Now the foregoing considerations, if taken singly, and much more if taken together, form an argument in favor of the Mosaic account of the creation, which cannot be easily resisted; and which seems to constrain us to believe that the heavens and the earth with their inhabitants, which were created in six days, comprise all things that God ever did and ever will cre
ate. The whole current of scripture is in favor of this supposition; and it may be well questioned, whether any argument, drawn from reason and philosophy, can counterbalance such scriptural evidence. We must believe, therefore, that God created all things in the space of six days, and has ever since rested from the work of creation.
But, however, I will consider several things, which may be objected against the leading sentiments in this discourse.
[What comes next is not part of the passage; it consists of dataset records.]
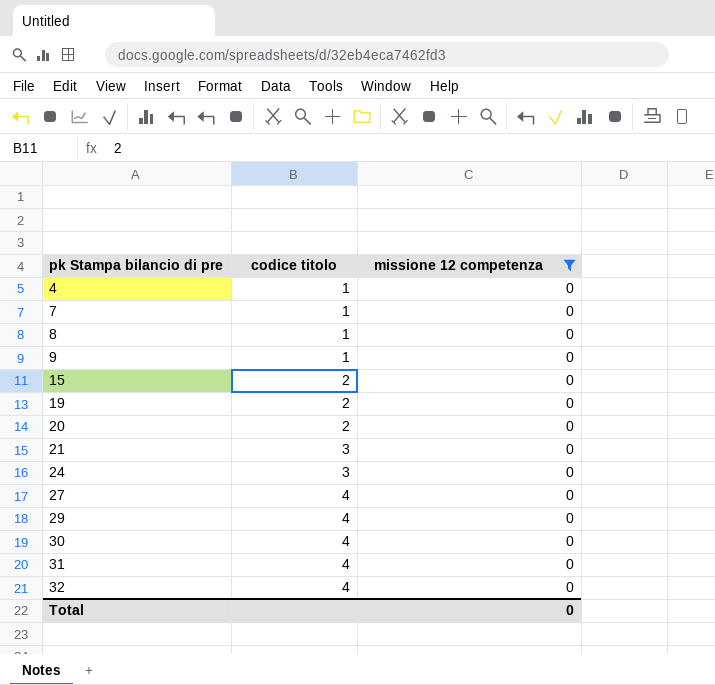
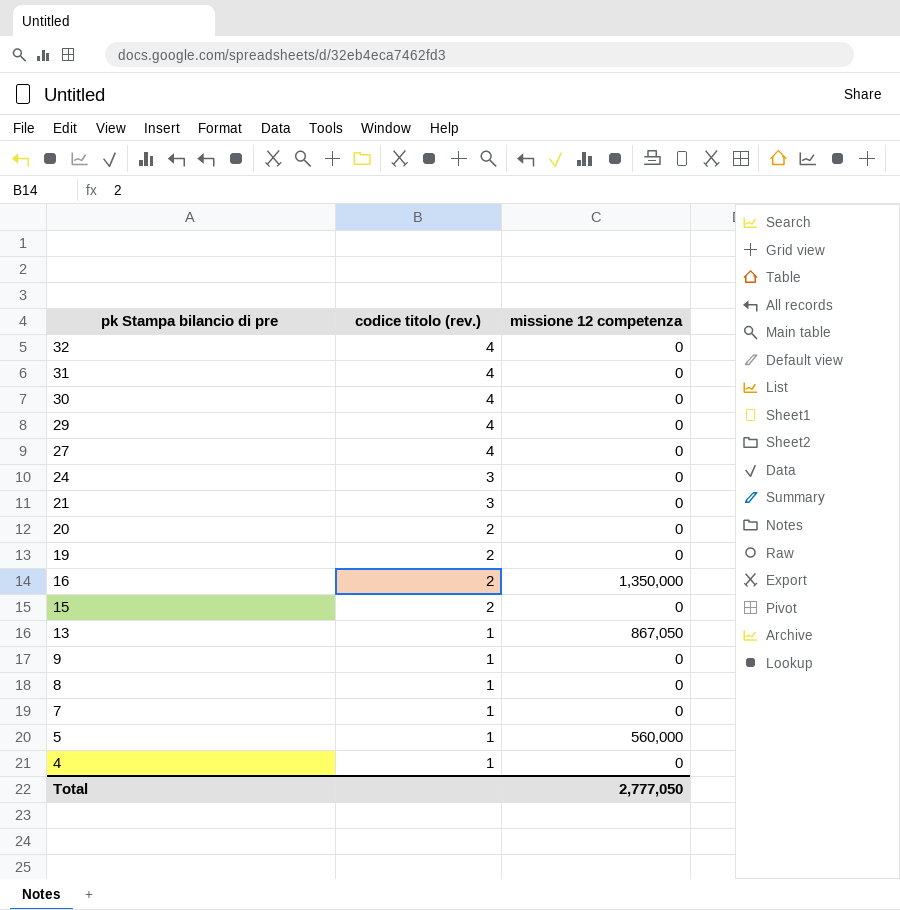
filter: missione 12 competenza = 0 -> none
row order: pk Stampa bilancio di pre ascending -> pk Stampa bilancio di pre descending
column name: codice titolo -> codice titolo (rev.)
Total | missione 12 competenza: 0 -> 2,777,050

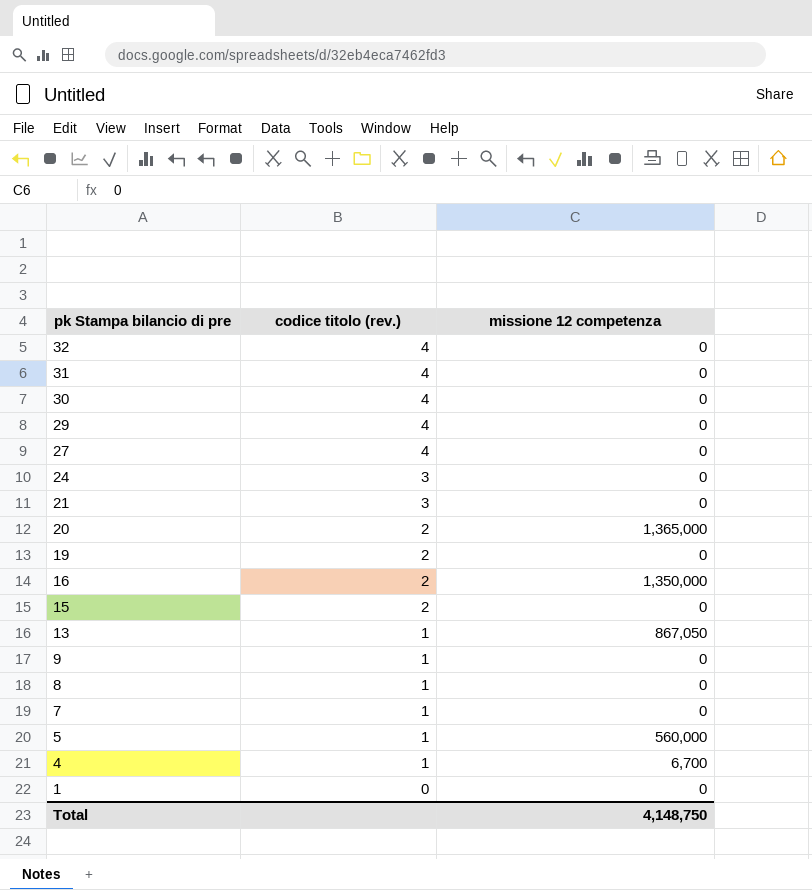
20 | missione 12 competenza: 0 -> 1,365,000
4 | missione 12 competenza: 0 -> 6,700
row 1: none -> 0 | 0
Total | missione 12 competenza: 2,777,050 -> 4,148,750

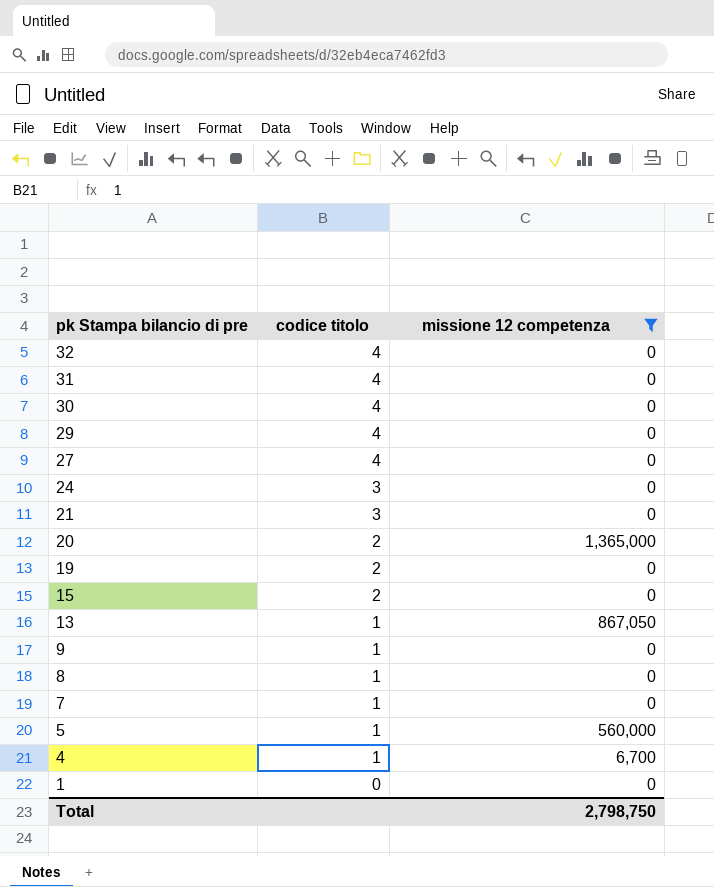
filter: none -> missione 12 competenza != 1,350,000
column name: codice titolo (rev.) -> codice titolo
Total | missione 12 competenza: 4,148,750 -> 2,798,750

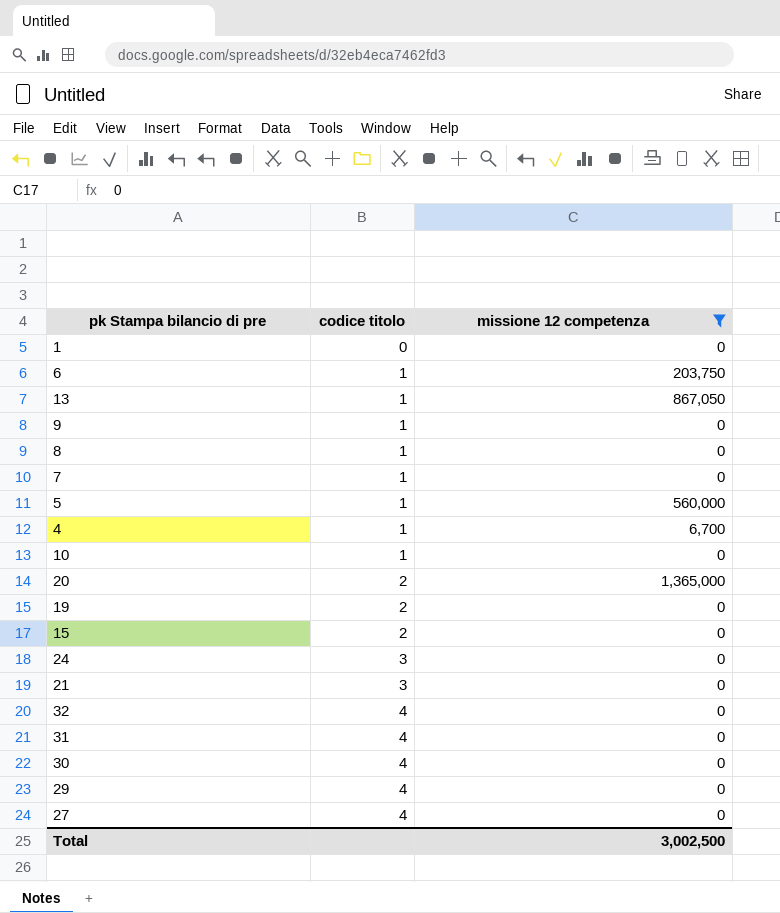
row order: pk Stampa bilancio di pre descending -> codice titolo ascending
row 6: none -> 1 | 203,750
row 10: none -> 1 | 0
Total | missione 12 competenza: 2,798,750 -> 3,002,500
1. It may be said that Moses had no occasion to mention any other worlds than the heavens and the earth, if there had been millions of them, which were created before this world. Answer: If there had been other worlds created before this, it would not have been proper for Moses to say, "In the beginning God created the heavens and the earth;" which naturally implies that the creation of the heavens and the earth were the first things that he ever created. The phrase "in the beginning" has reference to the first time of God's exerting his creative power, and not to the order of the things which he created; and excludes the supposition of his having created any being, or object, before he created the heavens and the earth.
2. It may be said that it is more agreeable to our ideas of infinite power, wisdom and goodness, that God should create more worlds than two, or ten, or twenty, or twenty thousand; and, therefore, it is very rational to suppose and believe that he has actually created as many worlds as there are suns, and moons, and planets, and fixed stars. Answer: This does not appear more consistent with the wisdom of God, which must limit creation to one finite connected system. For two worlds may form as wise and benevolent a system as two millions. And to suppose the contrary, is to suppose that it is not only morally impossible, but naturally impossible for God to form the most wise and benevolent system.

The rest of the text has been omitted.